- **RECORDS SHOWN**
● ● ●
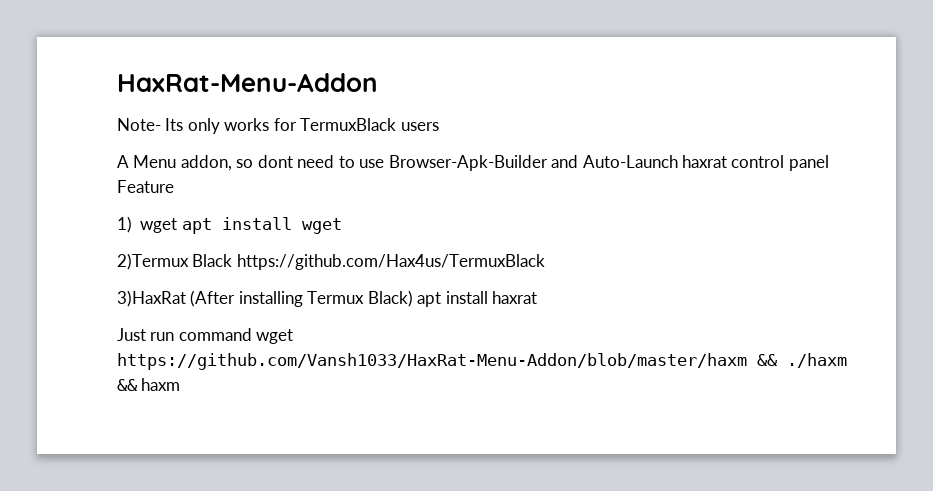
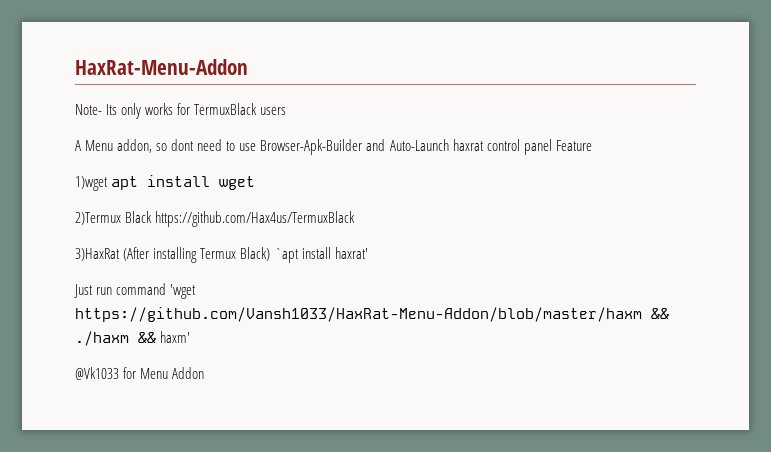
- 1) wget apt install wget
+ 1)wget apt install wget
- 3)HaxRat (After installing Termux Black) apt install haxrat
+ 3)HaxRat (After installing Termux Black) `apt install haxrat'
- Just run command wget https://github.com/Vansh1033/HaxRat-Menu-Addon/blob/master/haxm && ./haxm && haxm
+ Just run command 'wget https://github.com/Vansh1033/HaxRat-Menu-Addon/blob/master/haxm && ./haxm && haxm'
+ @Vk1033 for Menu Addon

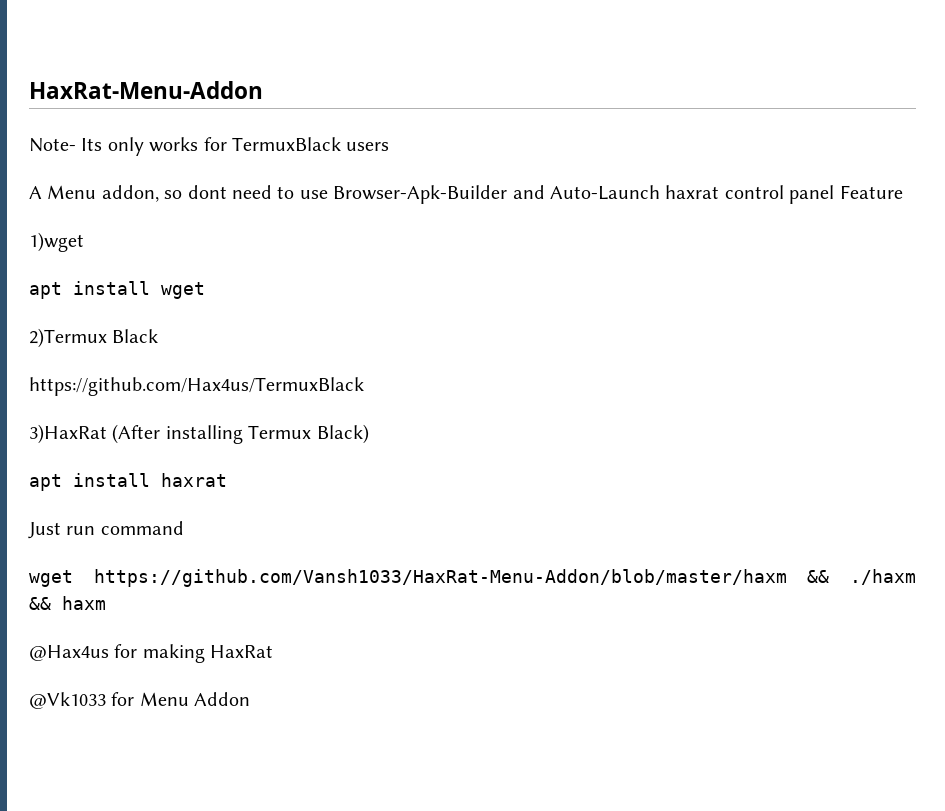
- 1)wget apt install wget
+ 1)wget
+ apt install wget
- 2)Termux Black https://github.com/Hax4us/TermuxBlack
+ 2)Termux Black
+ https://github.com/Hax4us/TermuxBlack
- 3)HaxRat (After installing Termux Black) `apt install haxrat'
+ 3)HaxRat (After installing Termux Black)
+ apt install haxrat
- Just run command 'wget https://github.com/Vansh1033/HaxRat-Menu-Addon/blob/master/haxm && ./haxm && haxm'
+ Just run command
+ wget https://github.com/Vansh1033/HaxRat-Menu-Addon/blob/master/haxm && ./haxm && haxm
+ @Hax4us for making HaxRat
● ● ●
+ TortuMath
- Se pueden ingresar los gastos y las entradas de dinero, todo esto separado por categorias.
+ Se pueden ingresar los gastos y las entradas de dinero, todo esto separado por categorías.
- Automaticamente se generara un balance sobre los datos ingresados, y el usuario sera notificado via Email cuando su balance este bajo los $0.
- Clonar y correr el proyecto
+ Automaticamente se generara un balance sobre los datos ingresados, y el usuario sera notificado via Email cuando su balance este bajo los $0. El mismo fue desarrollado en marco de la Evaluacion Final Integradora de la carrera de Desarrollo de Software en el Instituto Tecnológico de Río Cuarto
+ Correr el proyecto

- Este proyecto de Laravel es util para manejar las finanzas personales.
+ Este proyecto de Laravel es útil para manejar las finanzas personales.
● ● ●
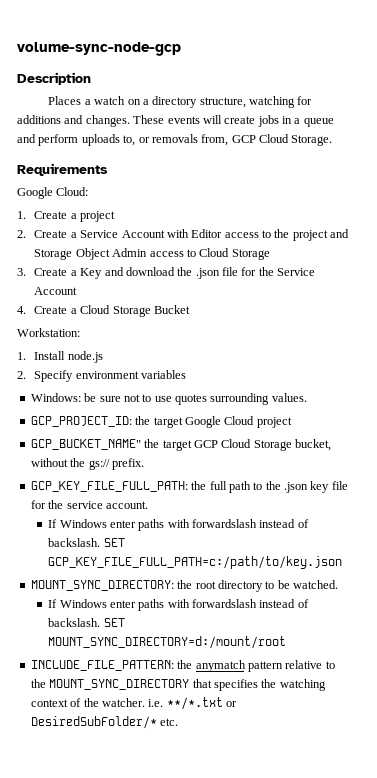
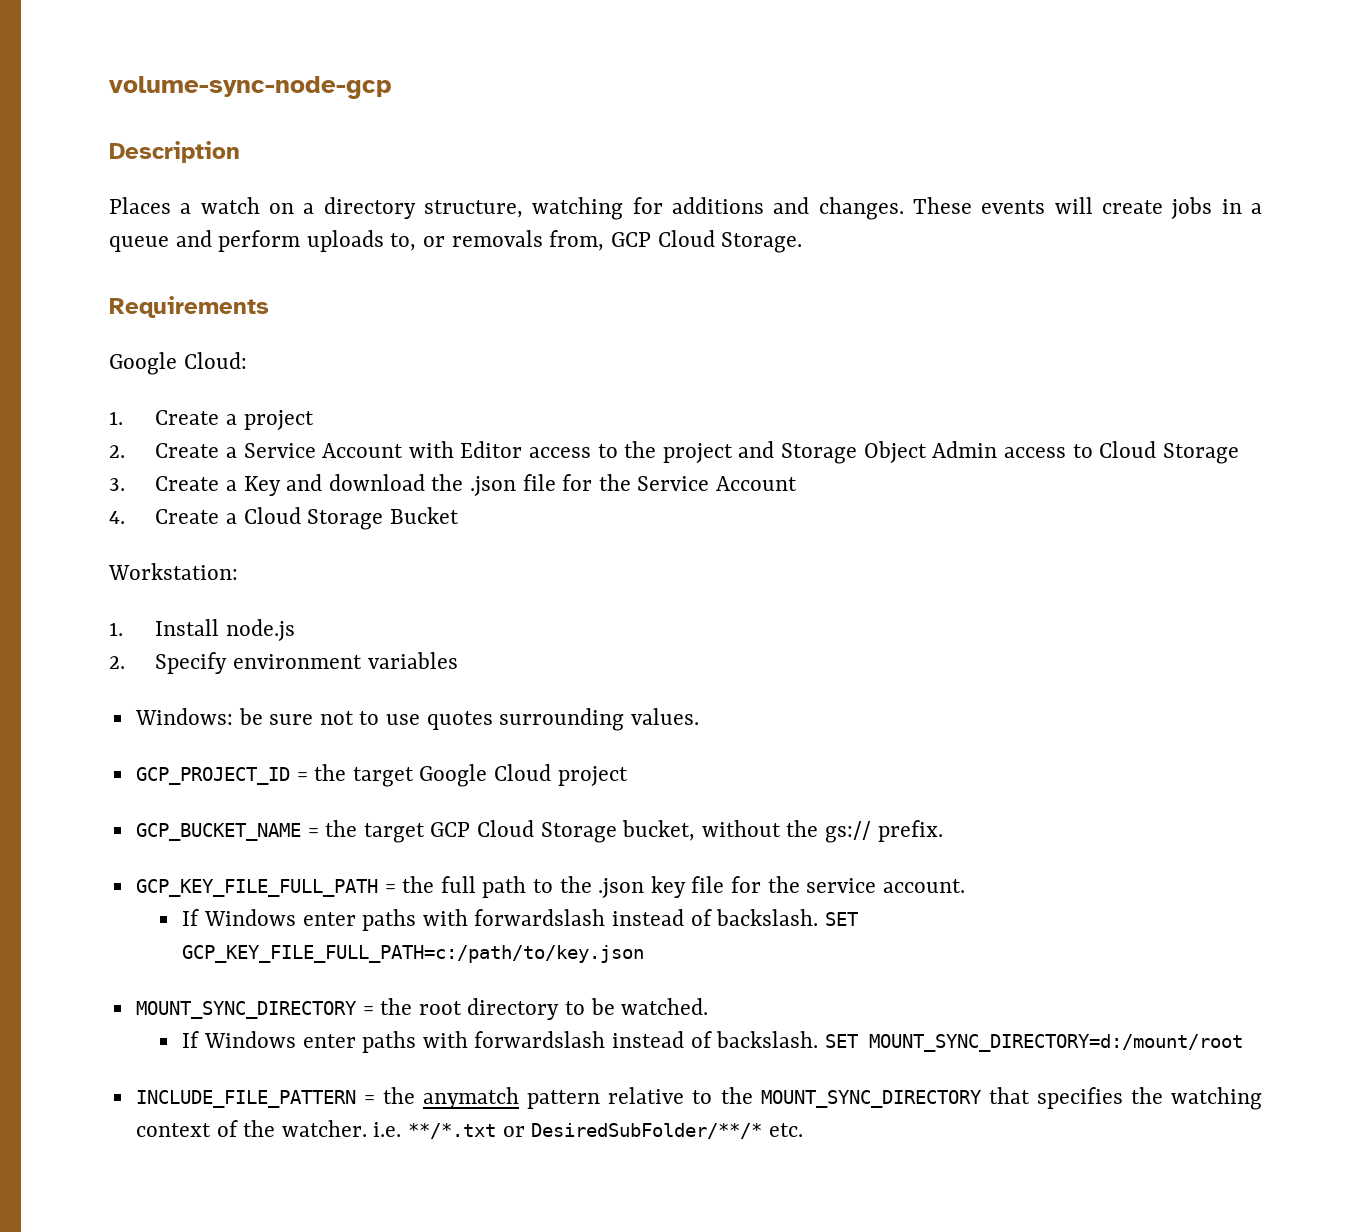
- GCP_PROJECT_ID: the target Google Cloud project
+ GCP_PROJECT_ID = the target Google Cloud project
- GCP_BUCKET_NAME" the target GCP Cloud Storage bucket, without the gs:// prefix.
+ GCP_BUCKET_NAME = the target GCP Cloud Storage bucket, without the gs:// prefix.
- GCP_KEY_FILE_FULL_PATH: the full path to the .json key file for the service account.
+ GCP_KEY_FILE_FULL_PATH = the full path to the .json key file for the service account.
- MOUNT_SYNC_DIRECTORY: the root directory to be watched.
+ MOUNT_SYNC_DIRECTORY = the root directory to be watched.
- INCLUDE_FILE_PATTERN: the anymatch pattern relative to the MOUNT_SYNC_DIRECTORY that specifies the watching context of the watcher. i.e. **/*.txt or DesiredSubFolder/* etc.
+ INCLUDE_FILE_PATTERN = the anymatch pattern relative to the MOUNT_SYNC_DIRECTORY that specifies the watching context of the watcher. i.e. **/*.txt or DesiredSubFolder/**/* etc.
● ● ●
- **TASK REQUIREMENTS**
Only the lines above starting with the one with "- Just run command 'wget" and going through the one with "for making HaxRat" are to be copied, word for word and with both ends kept.

- **SOLUTION TO THE PROBLEM**
- Just run command 'wget https://github.com/Vansh1033/HaxRat-Menu-Addon/blob/master/haxm && ./haxm && haxm'
+ Just run command
+ wget https://github.com/Vansh1033/HaxRat-Menu-Addon/blob/master/haxm && ./haxm && haxm
+ @Hax4us for making HaxRat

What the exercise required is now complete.